Dünya’da 4 trilyon dolar gezinip durur.. Mama ya da avanta nerede ise oraya demir atar... Hayır, bu para yatırım yapmaz, piyasalar yolu ile kan emer. Nerede fazla faiz varsa soluğu orada alır... İşte bu paranın   önemli pazarlarından biri Türkiye çünkü iyi faiz var. Düşünsenize adamlar bir ay önce 1 doları 1530’dan bozdurup piyasaya girdiler, dolar bugün 1410 seviyelerinde yani aldıkları faiz bir yana kurun düşmesinden köşeleri döndüler... Bu durum yeni değil, uzun zamandır var da AKP geleli beri hadise adeta kurumlaştı... Bu yolla Türkiye’den  son 9 yılda dışarıya transfer edilen para yüzlerce milyar dolar. Hayır bu paranın ekonomiye bir katkısı yok; zira bunlar üretime değil, tefeciliğe ve manipülasyona geliyor. Bu para üretimi stop ettiriyor ve istihdamı baltalıyor; çünkü kurlar ucuzlayınca ithalat da ucuzluyor ve piyasa ithal  mallarla doluyor. Peki hal bu ise AKP neden mi bu sisteme yol veriyor?Ülkeyi ve gelecek nesilleri değil, kendi siyasi çıkarını düşünüyor da ondan! Evet AKP günü kurtarmak adına yıllardır ülkeyi uluslararası rant çevrelerine teslim etmiş durumda!

 

YAPAY GÜNDEM
Öcalan’la müzakereyi türbanla örtmek!
Başbakan’dan sonra BDP cenahı da açıkladı ki Öcalan devletimizle müzakere masasında!

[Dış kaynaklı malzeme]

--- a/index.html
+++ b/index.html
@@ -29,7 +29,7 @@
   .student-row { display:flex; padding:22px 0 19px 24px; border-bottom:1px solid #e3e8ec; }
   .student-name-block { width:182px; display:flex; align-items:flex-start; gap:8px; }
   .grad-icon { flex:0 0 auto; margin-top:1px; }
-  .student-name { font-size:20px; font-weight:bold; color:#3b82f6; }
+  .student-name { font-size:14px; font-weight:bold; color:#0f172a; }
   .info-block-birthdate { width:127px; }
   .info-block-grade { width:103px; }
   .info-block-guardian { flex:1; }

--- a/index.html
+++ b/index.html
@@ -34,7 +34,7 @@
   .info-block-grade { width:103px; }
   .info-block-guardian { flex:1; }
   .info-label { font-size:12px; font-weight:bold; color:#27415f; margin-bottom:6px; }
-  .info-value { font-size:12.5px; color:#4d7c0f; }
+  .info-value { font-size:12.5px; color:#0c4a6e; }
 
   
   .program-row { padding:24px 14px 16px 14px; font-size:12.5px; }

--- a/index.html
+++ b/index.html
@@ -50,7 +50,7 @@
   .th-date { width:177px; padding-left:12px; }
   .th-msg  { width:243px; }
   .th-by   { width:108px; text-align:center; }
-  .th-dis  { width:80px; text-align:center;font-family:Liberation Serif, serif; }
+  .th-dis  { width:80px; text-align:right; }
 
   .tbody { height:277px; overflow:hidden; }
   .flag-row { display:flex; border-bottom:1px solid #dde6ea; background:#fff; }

İmralı’ya giden Aysel Tuğluk, bu durumu açıktan dillendirdi!
Devlet dediğiniz şey kutu değil, insanlardan oluşuyor ve o yapının tepesinde sembolik olarak Abdullah Gül, direksiyonunda da Tayyip Erdoğan var, dolayısı ile İmralı’da yapılan görüşmeler Cumhurbaşkanı ile Başbakan’ın bilgisi ve onayı dahilinde!
Tablo bu iken Türkiye’nin gündemine bakın!

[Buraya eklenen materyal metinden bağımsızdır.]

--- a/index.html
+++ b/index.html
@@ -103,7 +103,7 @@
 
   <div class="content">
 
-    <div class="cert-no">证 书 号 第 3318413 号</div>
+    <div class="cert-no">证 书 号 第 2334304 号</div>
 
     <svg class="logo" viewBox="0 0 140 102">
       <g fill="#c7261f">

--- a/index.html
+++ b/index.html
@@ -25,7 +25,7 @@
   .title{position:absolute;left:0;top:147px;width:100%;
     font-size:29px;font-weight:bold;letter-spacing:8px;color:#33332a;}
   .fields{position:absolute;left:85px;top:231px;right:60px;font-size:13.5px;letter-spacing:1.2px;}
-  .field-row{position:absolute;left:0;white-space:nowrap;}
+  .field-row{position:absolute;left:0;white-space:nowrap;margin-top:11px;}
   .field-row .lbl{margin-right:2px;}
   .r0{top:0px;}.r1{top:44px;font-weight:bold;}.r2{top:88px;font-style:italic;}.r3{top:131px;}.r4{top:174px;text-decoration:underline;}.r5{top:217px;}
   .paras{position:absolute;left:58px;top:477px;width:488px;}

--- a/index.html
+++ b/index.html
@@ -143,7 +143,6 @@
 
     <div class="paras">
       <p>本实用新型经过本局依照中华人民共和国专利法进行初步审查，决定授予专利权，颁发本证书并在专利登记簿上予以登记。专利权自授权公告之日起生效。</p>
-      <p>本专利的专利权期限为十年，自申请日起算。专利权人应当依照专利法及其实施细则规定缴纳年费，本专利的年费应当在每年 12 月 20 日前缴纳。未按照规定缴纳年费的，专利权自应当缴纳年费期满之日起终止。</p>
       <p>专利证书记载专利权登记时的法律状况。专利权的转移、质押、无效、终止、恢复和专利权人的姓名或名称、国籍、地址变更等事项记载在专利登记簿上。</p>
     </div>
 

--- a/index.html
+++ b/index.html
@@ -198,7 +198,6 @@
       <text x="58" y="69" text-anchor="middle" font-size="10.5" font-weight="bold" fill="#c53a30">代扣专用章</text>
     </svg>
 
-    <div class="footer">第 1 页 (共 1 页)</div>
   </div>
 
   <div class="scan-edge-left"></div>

Birincisi türban, ikincisi de Özal ve Eşref Bitlis’e yapılan suikastlar!
Neymiş efendim Özal’a şöyle suikast yapılmışmış, Eşref Paşa’nın uçağı böyle düşürülmüşmüş!
İlginçtir, Hükümet Sözcüsü olan deneyimli Cemil Çiçek bile iddia sahiplerine  “saçmalamayın”  derken Tayyip Bey tam tersine “İddialar araştırılmalı” diyerek olayı kaşıyor!
Tayyip Bey, iktidarının 9. senesinde, lakin bu suikastlerı nedense şimdi hatırladı!
Fotoğraf net, suikast Öcalan’la yapılan görüşmelere örtü olarak kullanılıyor ve gündem saptırılıyor.
Ve heyhat, muhalefet yeni gündem belirleyemeyerek türban   konusunda olduğu gibi Erdoğan’ın ardına takılıyor!